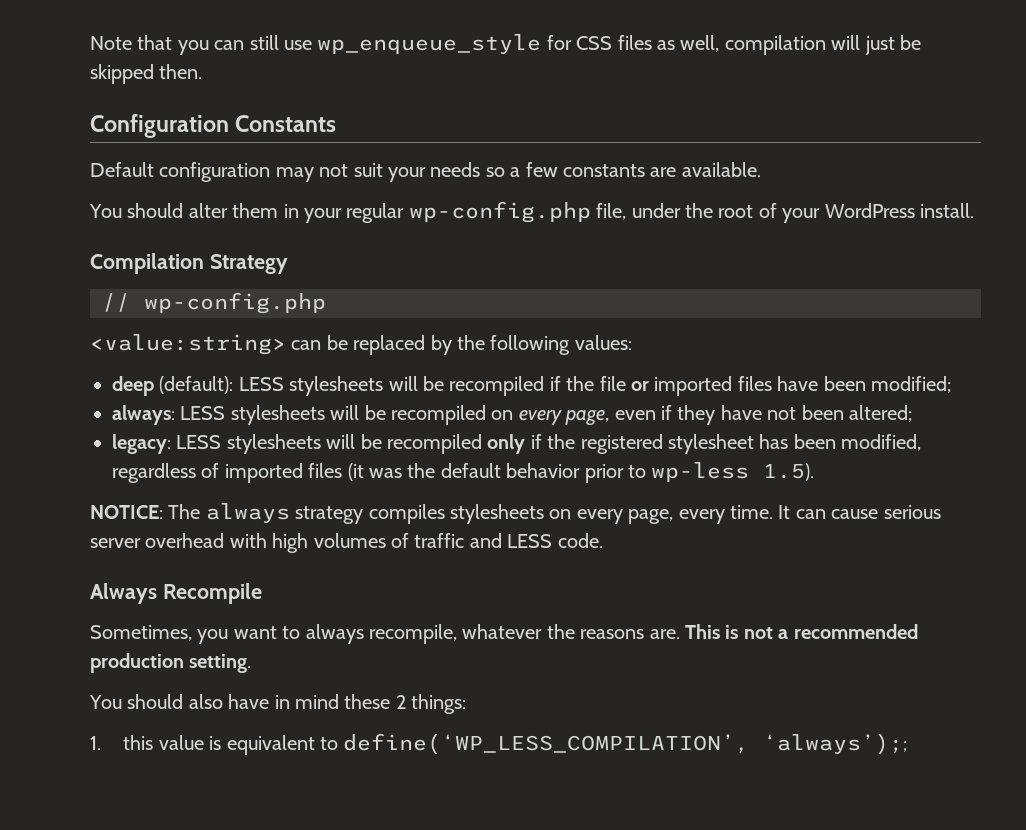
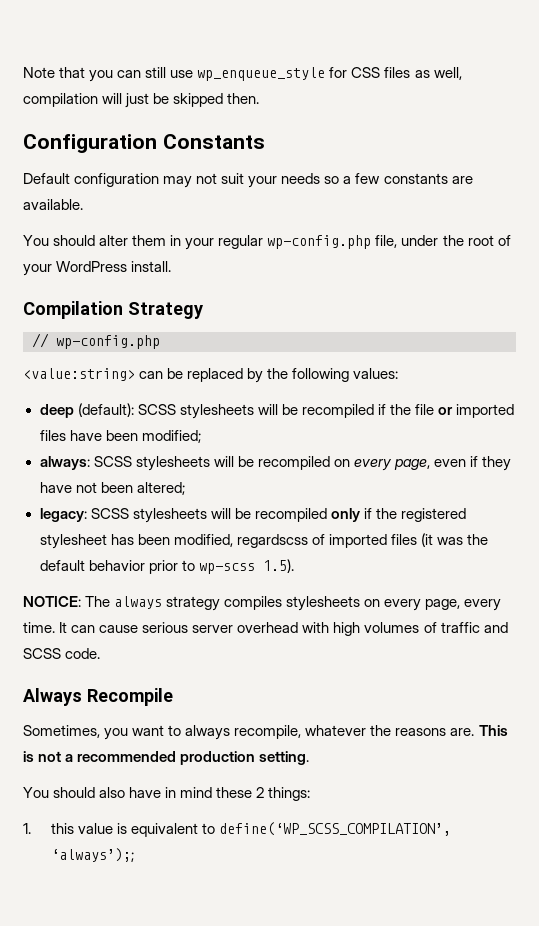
[238,377,284,391] LESS -> [137,404,176,415] SCSS
[180,406,226,420] LESS -> [93,456,132,467] SCSS
[176,435,222,449] LESS -> [90,508,129,519] SCSS
[112,463,196,483] regardless -> [236,534,308,548] regardscss
[651,462,750,482] wp-less -> [198,563,255,574] wp-scss
[507,534,553,548] LESS -> [23,648,61,659] SCSS
[343,733,750,755] define(‘WP_LESS_COMPILATION’, -> [218,822,451,836] define(‘WP_SCSS_COMPILATION’,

=-=-=-=-=

» **Action item**
Take the line containing "[651,462,750,482] wp-less ->" as the start and the last line of the data as the end, and reproduce that range exactly.

» **The completed task**
[651,462,750,482] wp-less -> [198,563,255,574] wp-scss
[507,534,553,548] LESS -> [23,648,61,659] SCSS
[343,733,750,755] define(‘WP_LESS_COMPILATION’, -> [218,822,451,836] define(‘WP_SCSS_COMPILATION’,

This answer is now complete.